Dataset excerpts

* * * * * * *

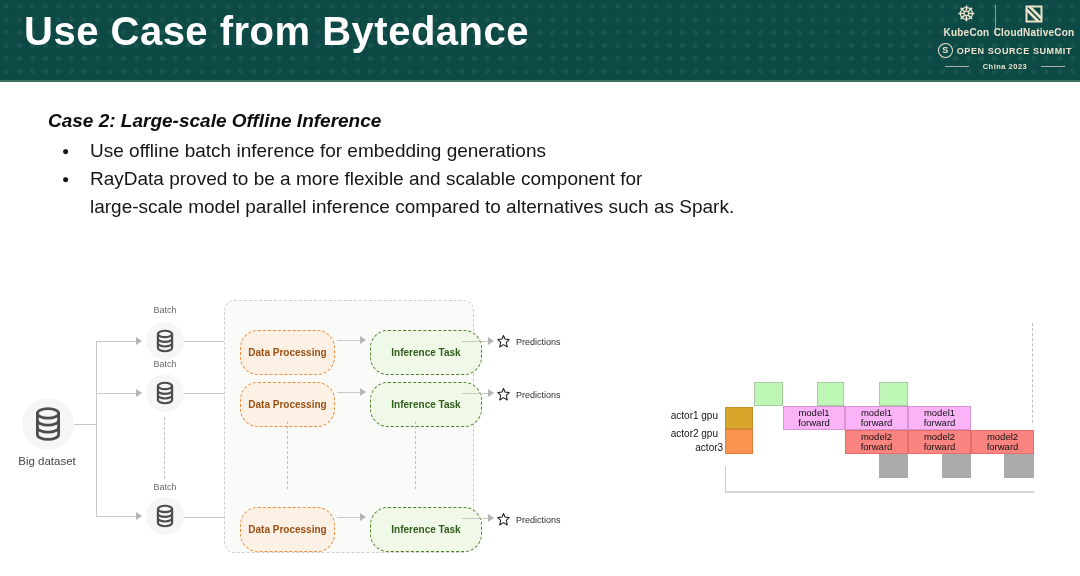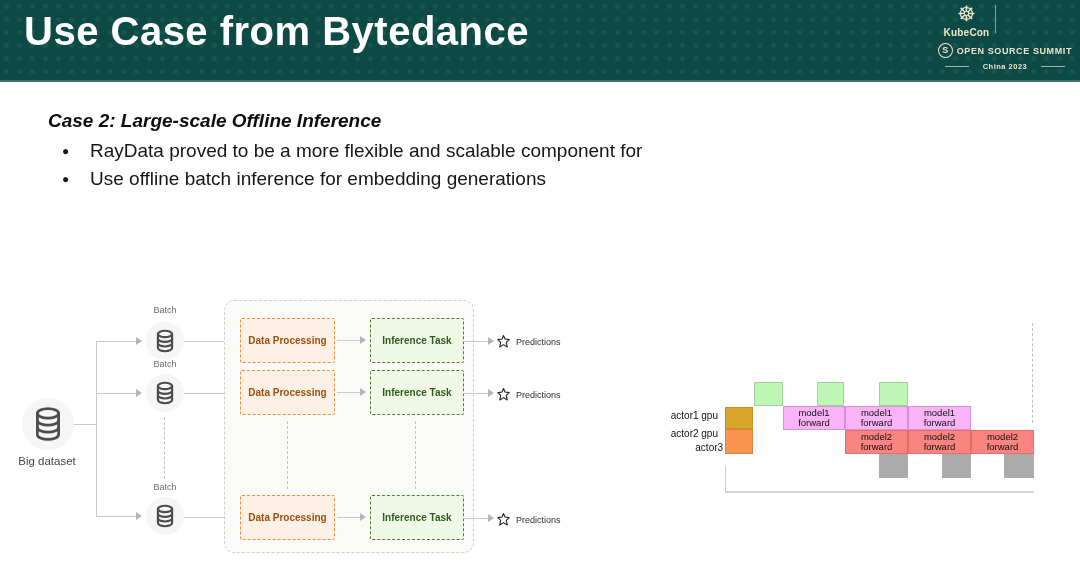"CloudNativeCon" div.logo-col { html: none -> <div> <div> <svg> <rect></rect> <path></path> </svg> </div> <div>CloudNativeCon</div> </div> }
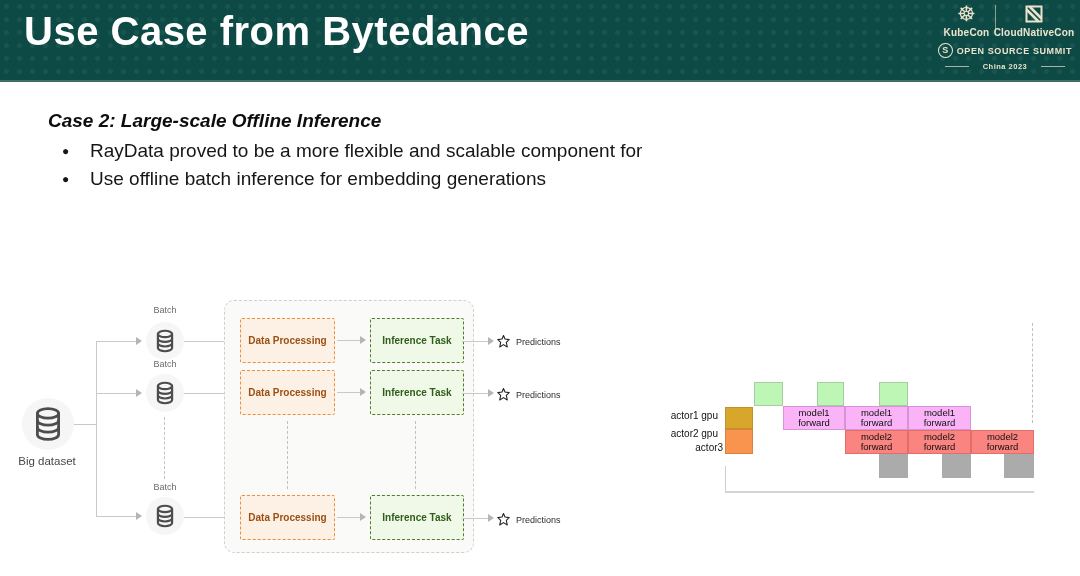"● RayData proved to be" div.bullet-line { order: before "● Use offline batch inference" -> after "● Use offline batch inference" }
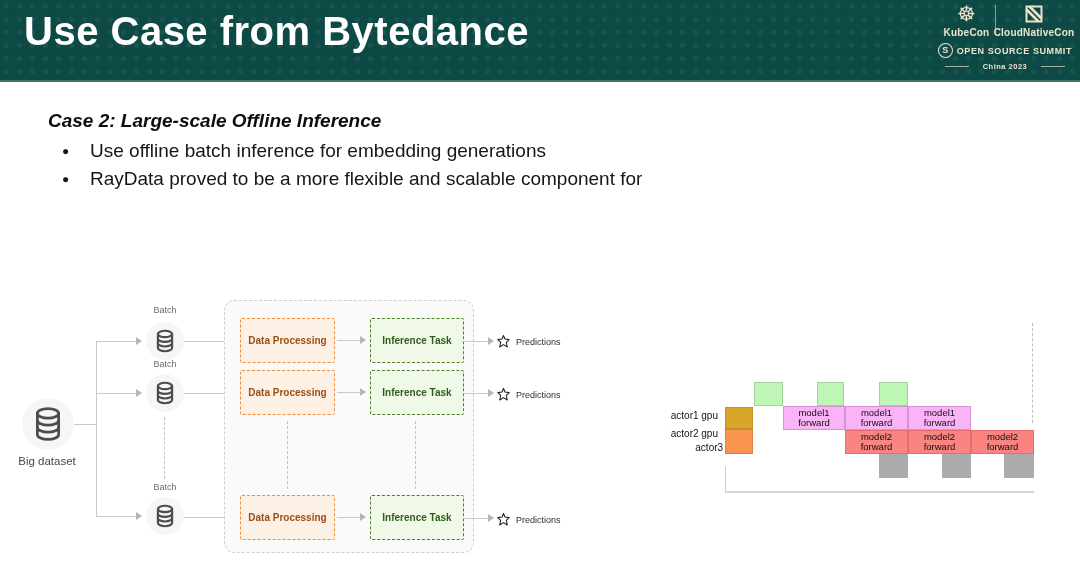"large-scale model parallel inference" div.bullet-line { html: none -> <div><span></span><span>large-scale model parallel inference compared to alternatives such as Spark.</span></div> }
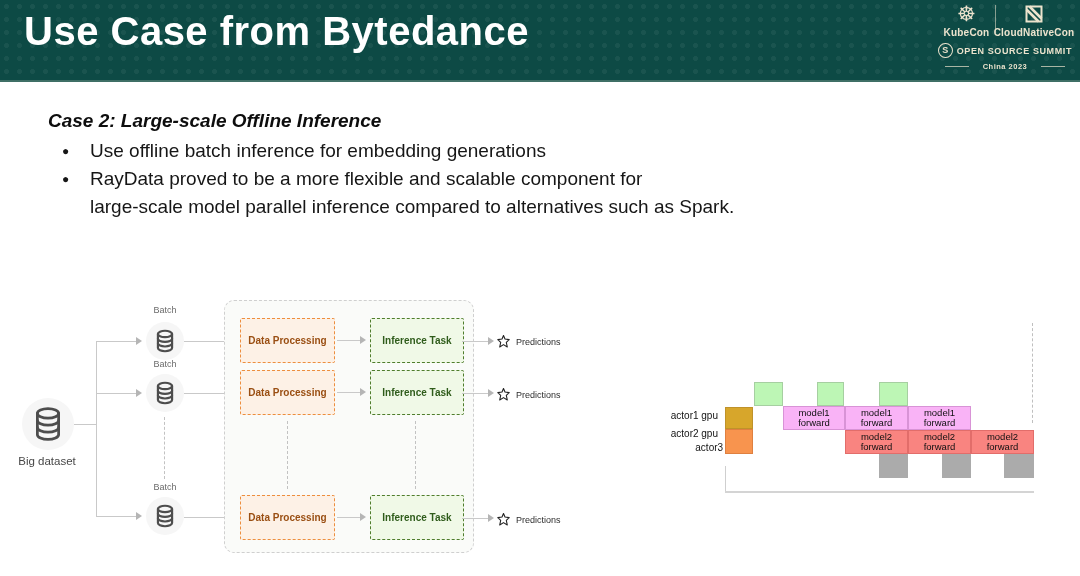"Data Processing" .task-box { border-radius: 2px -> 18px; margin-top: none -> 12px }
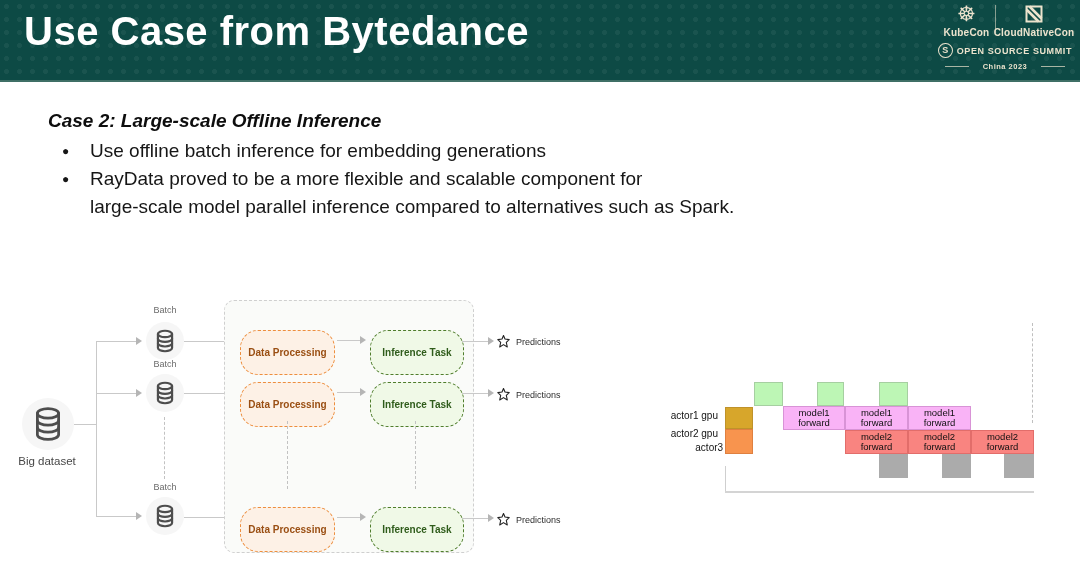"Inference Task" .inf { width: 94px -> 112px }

* * * * * * *

■ **EXERCISE**
Range to copy from the records above: the line containing "RayData proved to" to the line containing "border-radius: 2px ->", both included. Output those lines exactly and only those, skipping pictures.

■ **YOUR RESPONSE**
"● RayData proved to be" div.bullet-line { order: before "● Use offline batch inference" -> after "● Use offline batch inference" }
"large-scale model parallel inference" div.bullet-line { html: none -> <div><span></span><span>large-scale model parallel inference compared to alternatives such as Spark.</span></div> }
"Data Processing" .task-box { border-radius: 2px -> 18px; margin-top: none -> 12px }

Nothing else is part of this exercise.